● Your objective
Would you repeat exactly the part of the listing below that runs from the line containing "Getting Started with" down to the line containing "total: 257.17 -> 262.63", inclusive, and nothing else?

● Source data
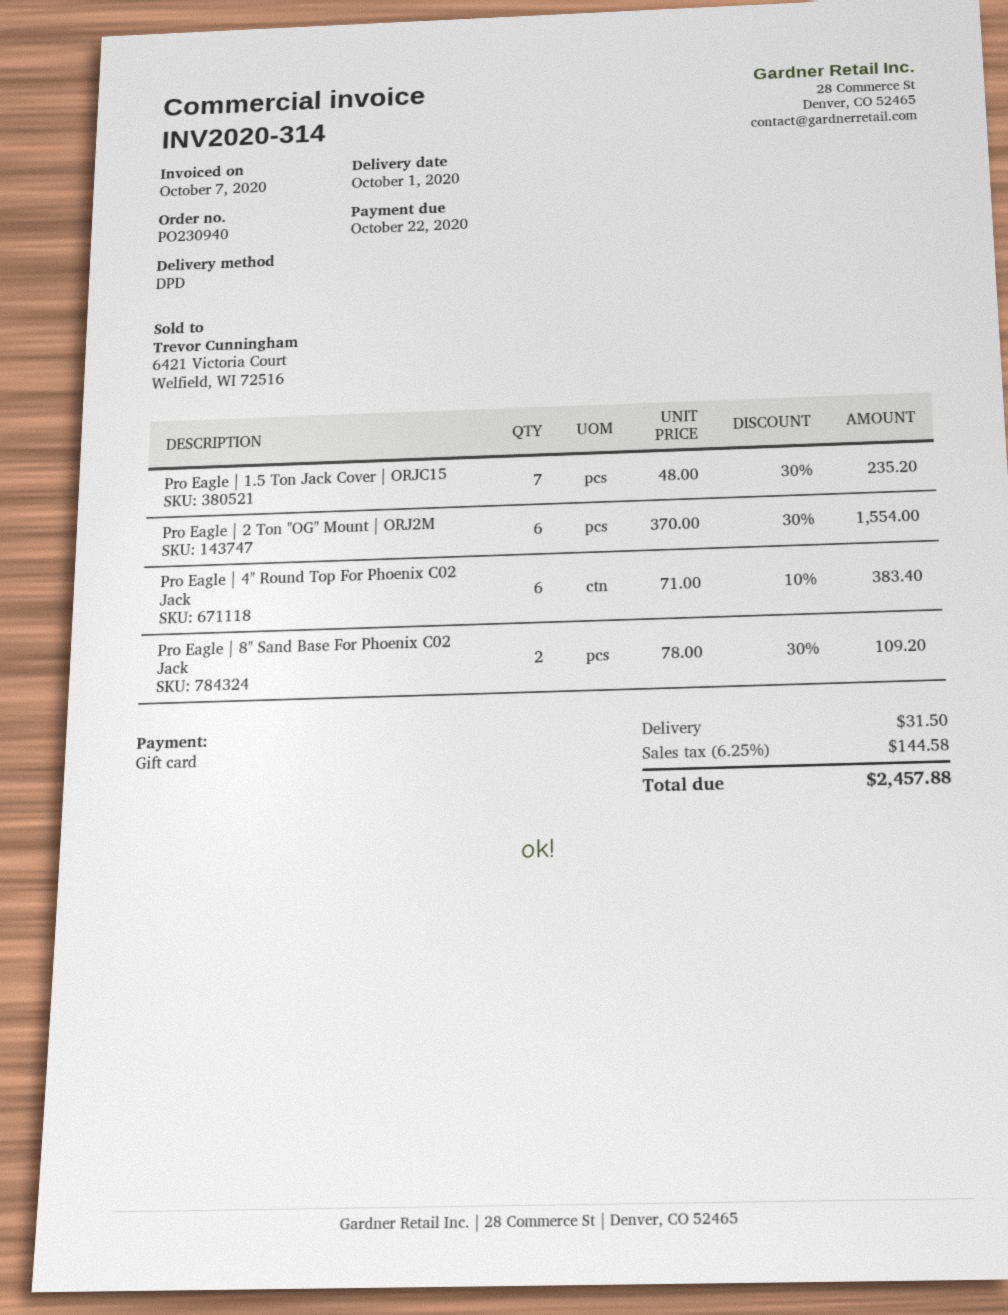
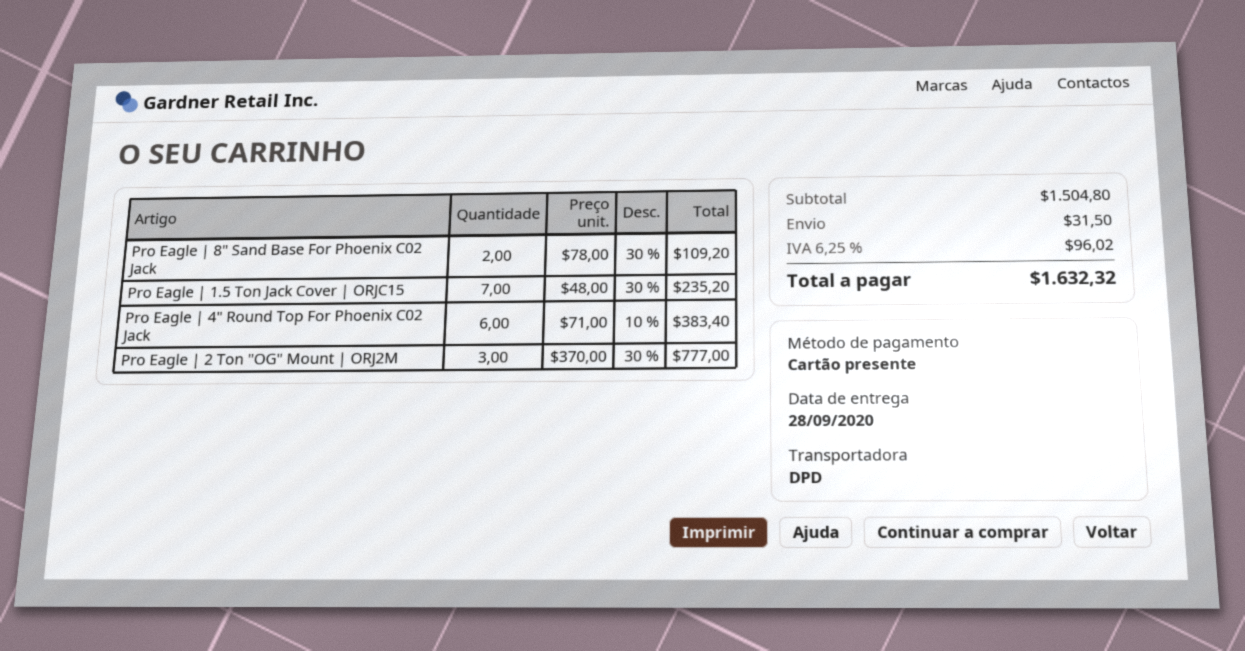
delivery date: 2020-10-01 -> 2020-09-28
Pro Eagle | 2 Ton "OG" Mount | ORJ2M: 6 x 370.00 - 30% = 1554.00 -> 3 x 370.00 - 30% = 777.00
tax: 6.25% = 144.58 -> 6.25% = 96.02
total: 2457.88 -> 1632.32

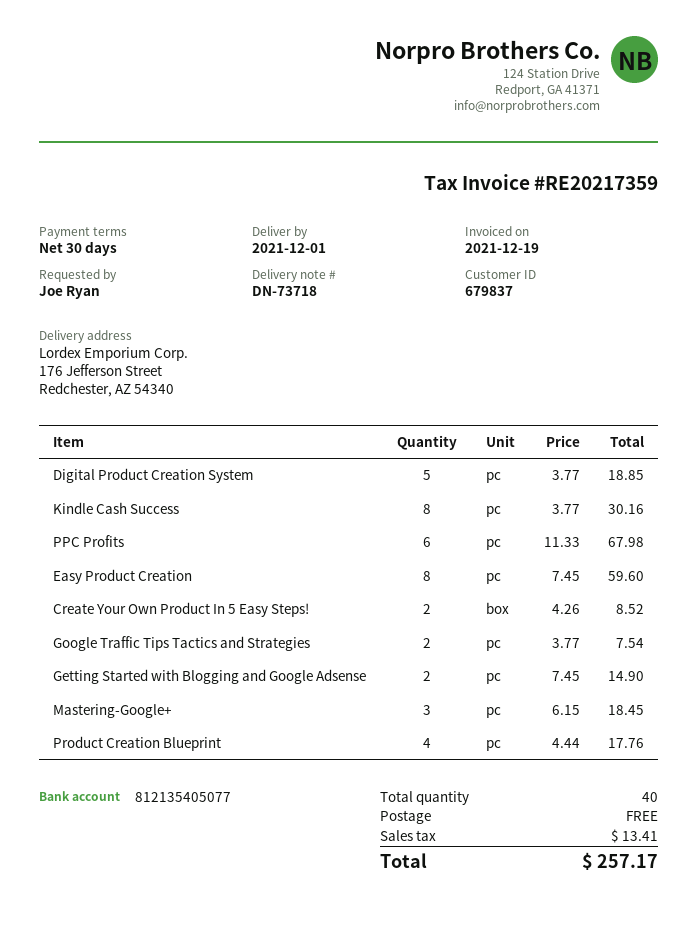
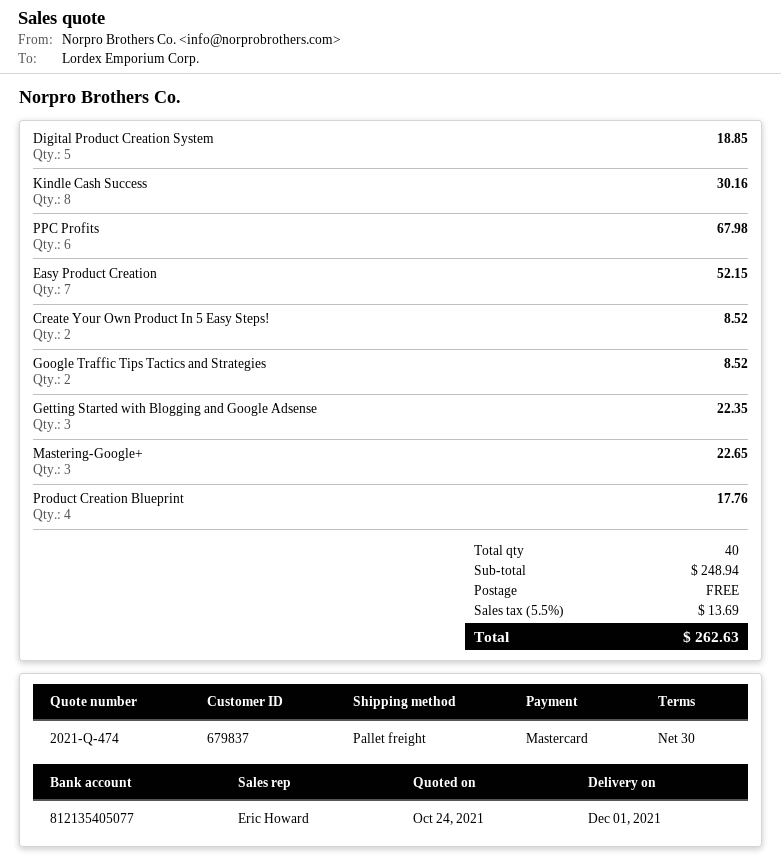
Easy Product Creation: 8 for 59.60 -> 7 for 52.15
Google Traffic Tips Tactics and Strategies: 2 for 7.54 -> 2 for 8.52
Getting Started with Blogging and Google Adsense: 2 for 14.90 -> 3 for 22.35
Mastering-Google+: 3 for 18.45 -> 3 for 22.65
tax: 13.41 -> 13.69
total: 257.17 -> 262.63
--
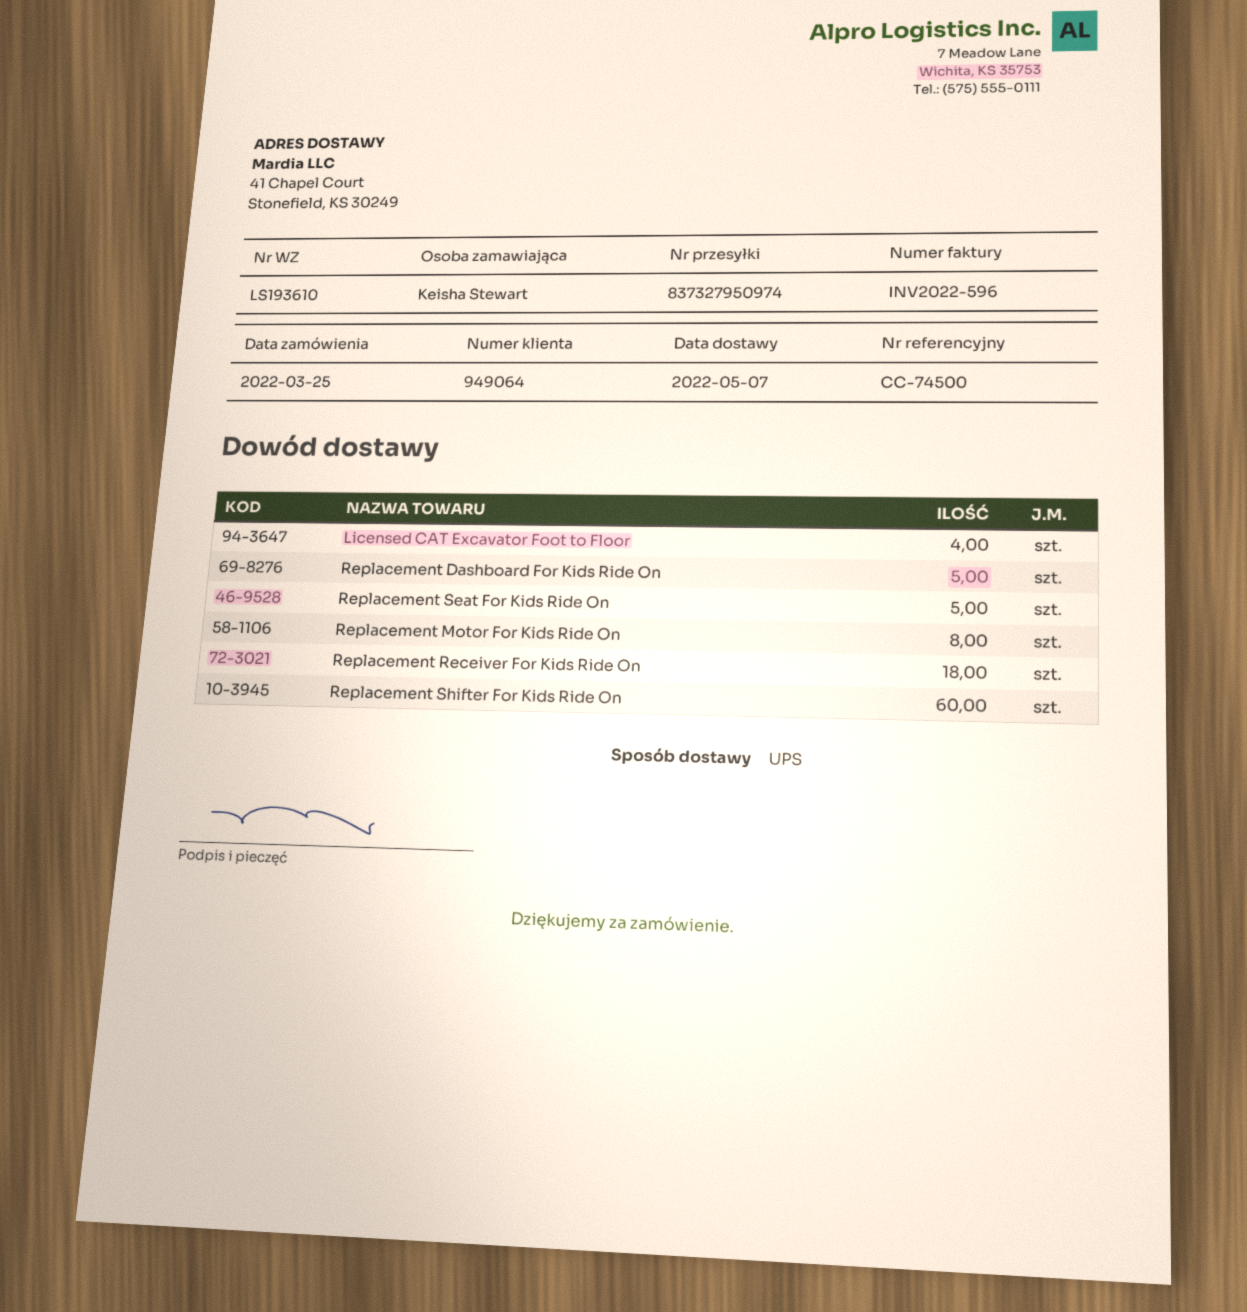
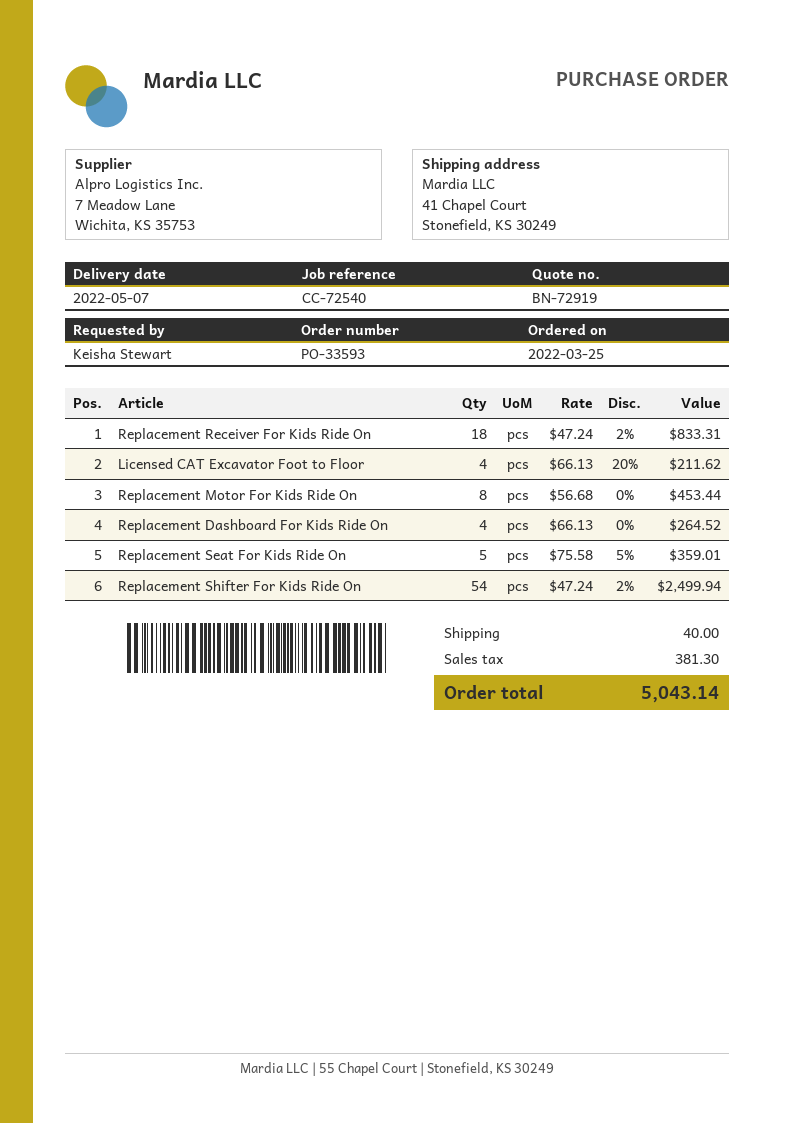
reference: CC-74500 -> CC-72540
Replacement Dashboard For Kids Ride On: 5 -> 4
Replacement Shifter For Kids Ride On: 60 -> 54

● Exercise answer
Getting Started with Blogging and Google Adsense: 2 for 14.90 -> 3 for 22.35
Mastering-Google+: 3 for 18.45 -> 3 for 22.65
tax: 13.41 -> 13.69
total: 257.17 -> 262.63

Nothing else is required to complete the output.